TO DO:
Looking at the listing beneath, work out how many lines hold "flex" and report only that figure.

LISTED ENTRIES:
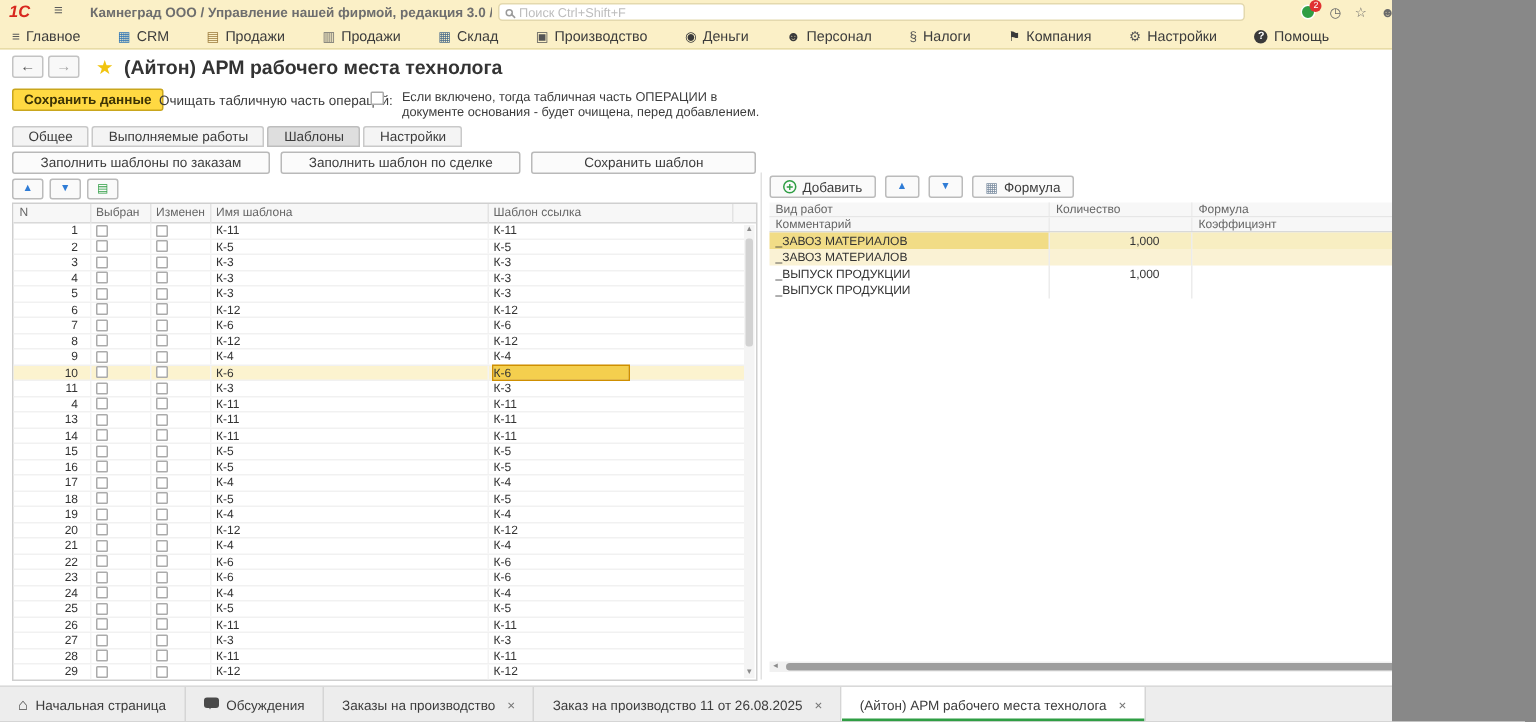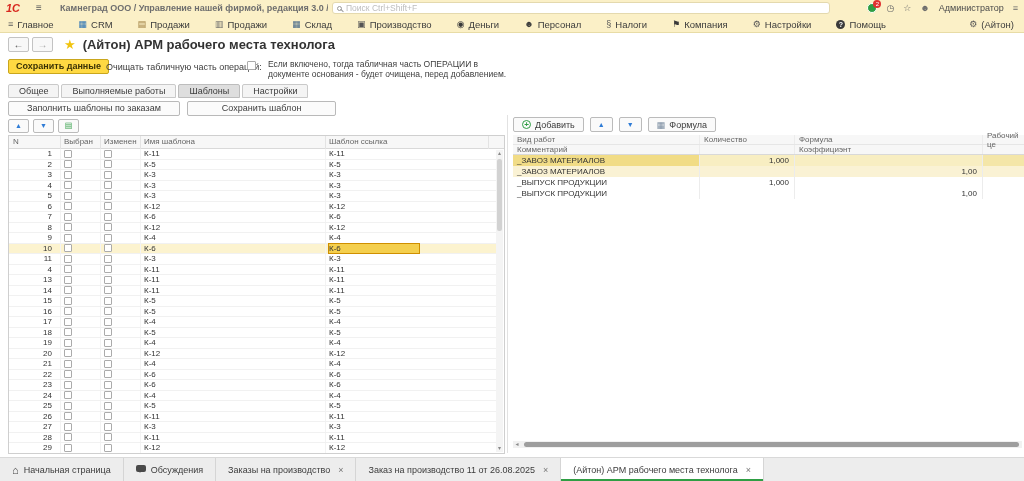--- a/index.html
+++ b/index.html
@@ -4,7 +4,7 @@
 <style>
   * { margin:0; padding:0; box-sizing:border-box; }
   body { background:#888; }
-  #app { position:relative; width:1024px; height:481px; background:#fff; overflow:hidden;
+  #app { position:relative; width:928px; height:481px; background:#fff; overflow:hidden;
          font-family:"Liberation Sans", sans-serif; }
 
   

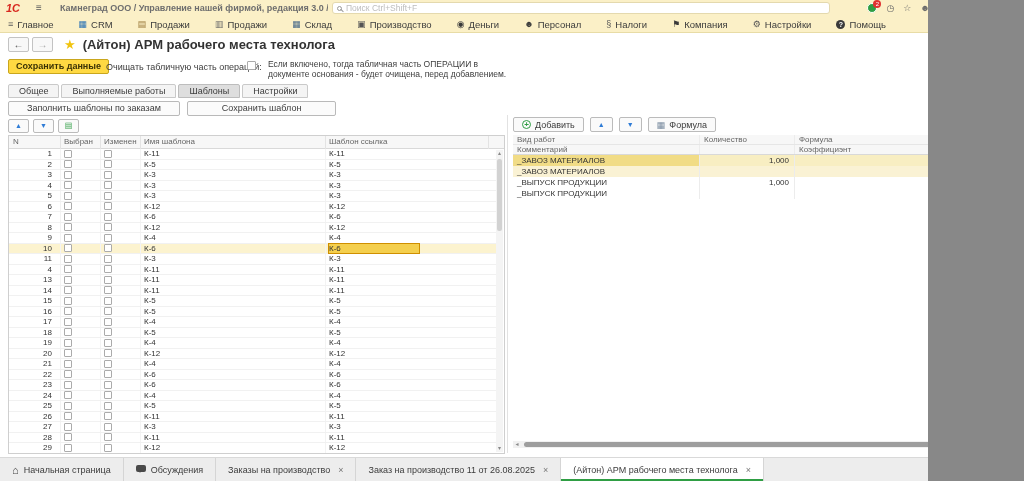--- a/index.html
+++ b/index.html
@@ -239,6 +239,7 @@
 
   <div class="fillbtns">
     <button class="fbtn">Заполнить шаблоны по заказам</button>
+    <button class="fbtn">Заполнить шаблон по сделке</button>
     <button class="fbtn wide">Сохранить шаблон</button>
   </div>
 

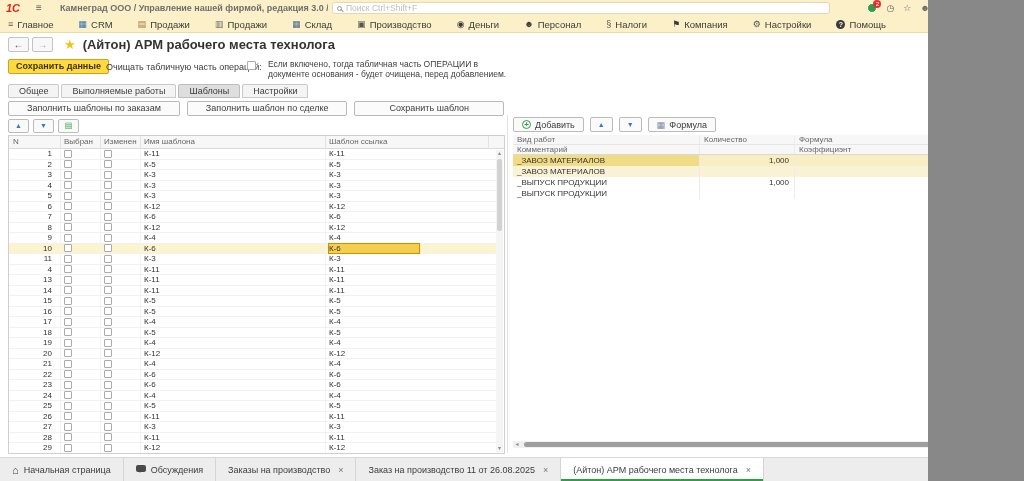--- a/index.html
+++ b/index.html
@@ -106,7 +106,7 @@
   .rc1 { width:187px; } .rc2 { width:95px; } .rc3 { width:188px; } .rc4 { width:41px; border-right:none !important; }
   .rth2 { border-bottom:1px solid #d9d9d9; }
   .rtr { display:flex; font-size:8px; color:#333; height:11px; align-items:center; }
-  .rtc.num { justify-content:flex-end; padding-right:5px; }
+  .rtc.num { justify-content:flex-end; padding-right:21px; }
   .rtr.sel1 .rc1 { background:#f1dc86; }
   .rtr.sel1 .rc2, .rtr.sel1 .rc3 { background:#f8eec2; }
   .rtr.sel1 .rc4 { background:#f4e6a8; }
==
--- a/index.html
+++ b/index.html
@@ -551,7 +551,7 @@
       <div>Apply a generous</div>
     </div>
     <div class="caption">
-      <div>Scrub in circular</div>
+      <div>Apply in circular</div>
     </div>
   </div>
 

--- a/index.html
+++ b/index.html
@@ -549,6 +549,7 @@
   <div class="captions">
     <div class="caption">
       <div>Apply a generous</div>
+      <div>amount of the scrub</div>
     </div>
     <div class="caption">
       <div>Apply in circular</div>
...
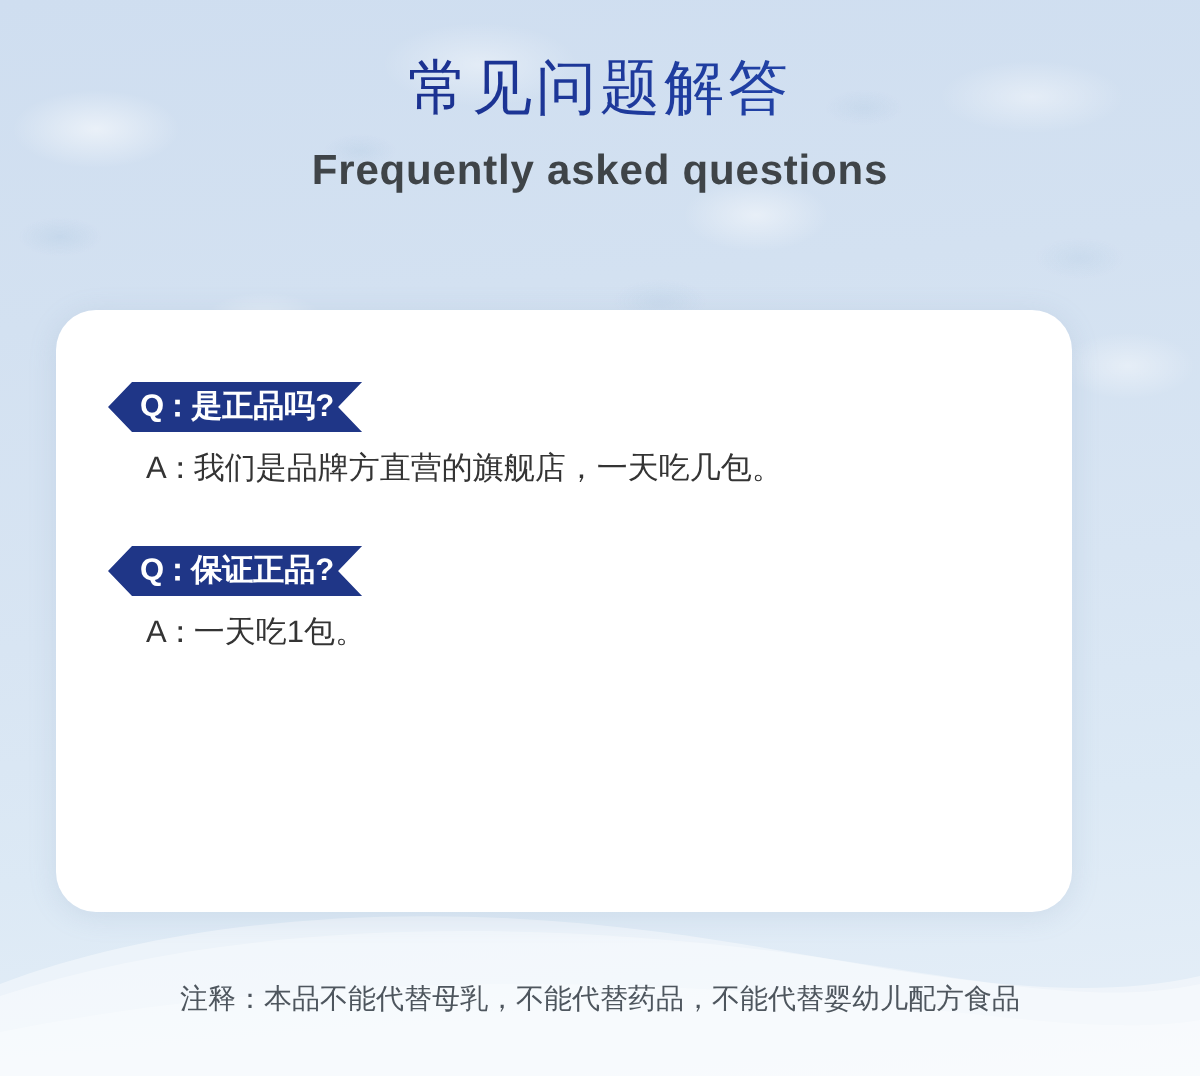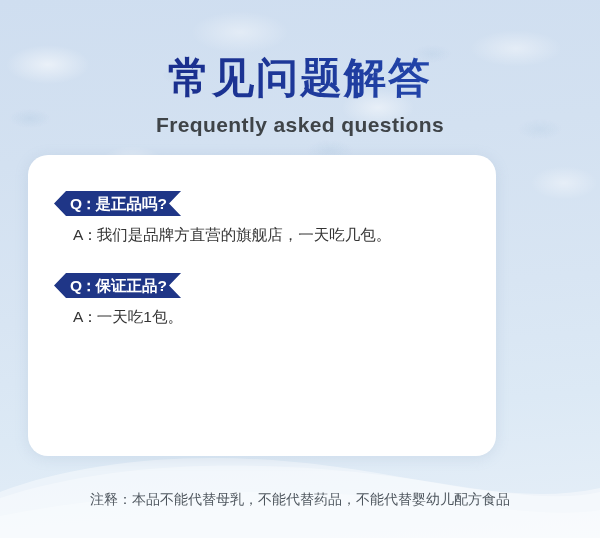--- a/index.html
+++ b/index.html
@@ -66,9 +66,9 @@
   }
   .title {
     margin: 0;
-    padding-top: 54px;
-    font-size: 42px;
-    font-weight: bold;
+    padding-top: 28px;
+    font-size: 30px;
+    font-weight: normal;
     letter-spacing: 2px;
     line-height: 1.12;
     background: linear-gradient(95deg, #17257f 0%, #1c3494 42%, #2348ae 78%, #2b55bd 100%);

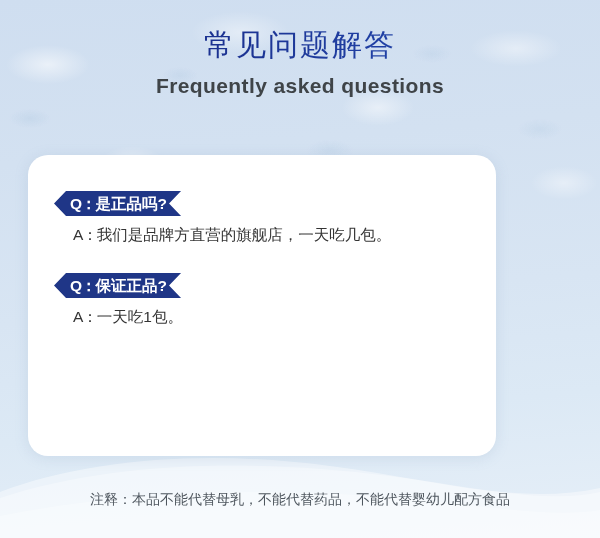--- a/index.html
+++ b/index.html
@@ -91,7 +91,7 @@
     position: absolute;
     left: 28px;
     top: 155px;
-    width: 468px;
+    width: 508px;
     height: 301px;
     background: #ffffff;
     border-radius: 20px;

RESULT BELOW:
3